I've done the abstaining thing before in an effort to lose weight, and it worked. When I've tried the "everything in moderation" approach, I crash and burn about three days into it.
And yet I've never made the connection.
I decided right before Christmas that after Christmas I would be changing my eating patterns. My goal, starting at the beginning of this weak, was to eat as clean as possible, which meant lots of whole foods, very little processed food, with an emphasis on fruits, veggies, and fish (I eat little to no land-dwelling animal proteins). The main objective was to see how I felt eating like this compared to how I've been eating for the past few years, which has been pretty carb heavy and too many processed foods. I've been complaining of feeling tired and sluggish for years now, and I know that how I eat might factor into that.
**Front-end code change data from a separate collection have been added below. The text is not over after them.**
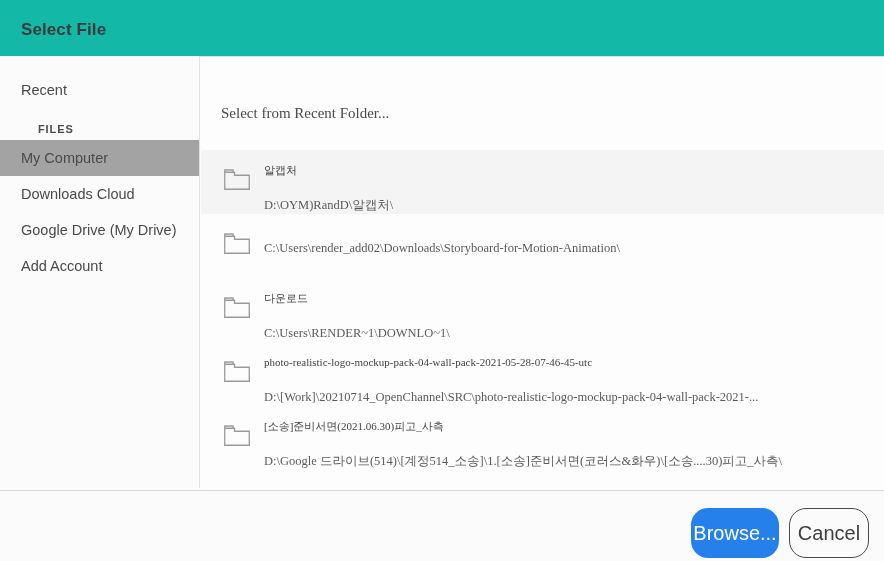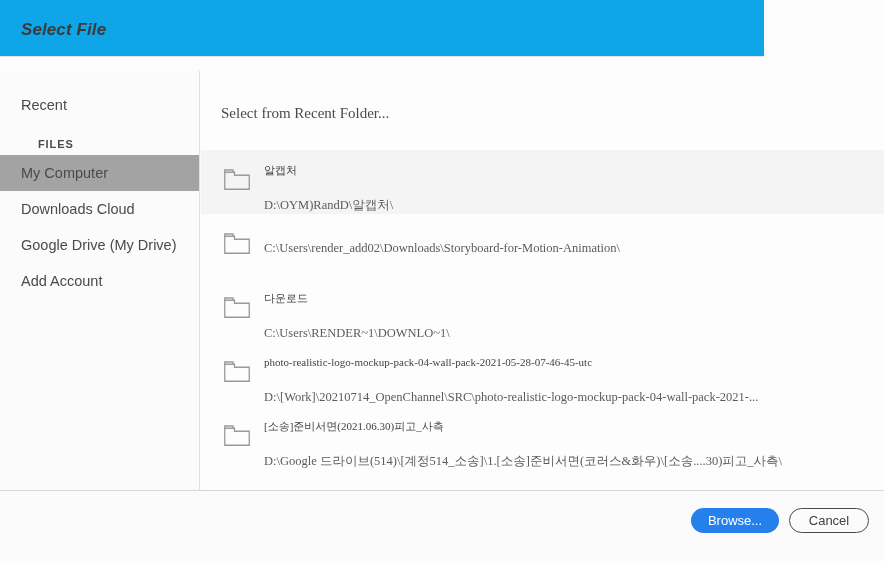"Select File" .titlebar { background: #0ea5e9 -> #14b8a6; font-style: italic -> none; width: 764px -> 884px }
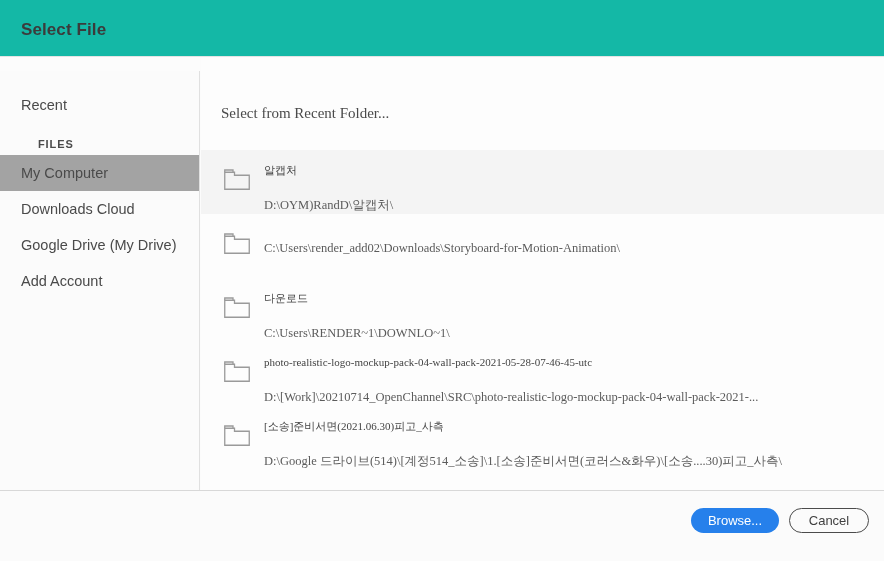"Recent" .sidebar { top: 71px -> 56px }
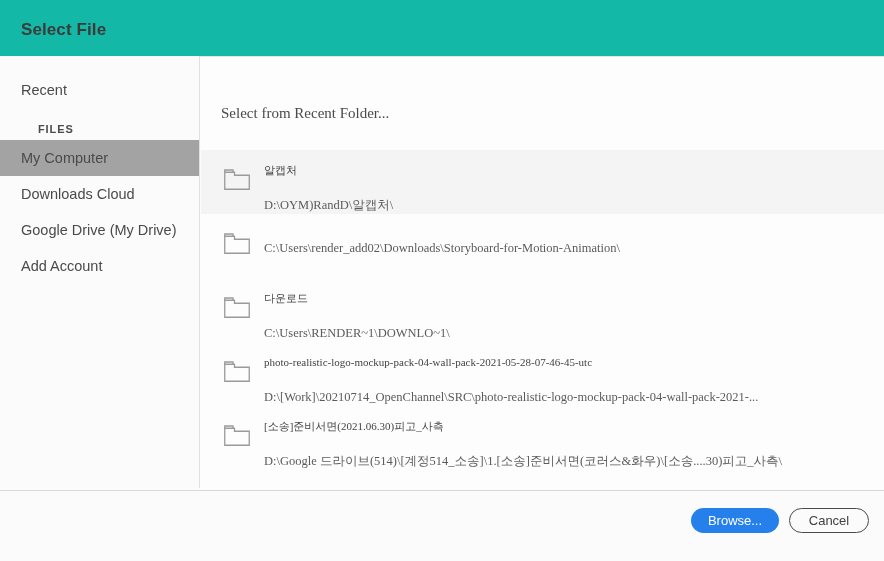"Browse..." .btn { font-size: 13px -> 20px; height: 25px -> 50px }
So I'm experimenting on myself to see if I feel any better this week eating cleanly.
Anyway, I wanted to post the article for you to see. If you are a moderator, great! I wish I could be, because I've wanted the last three or four golden oreos in the package a few times this week (I let Jeff eat them instead), but knew that if I ate one, I'd eat them all. If you are a fellow abstainer, what have you given up successfully in the past, and how do you feel for having done so?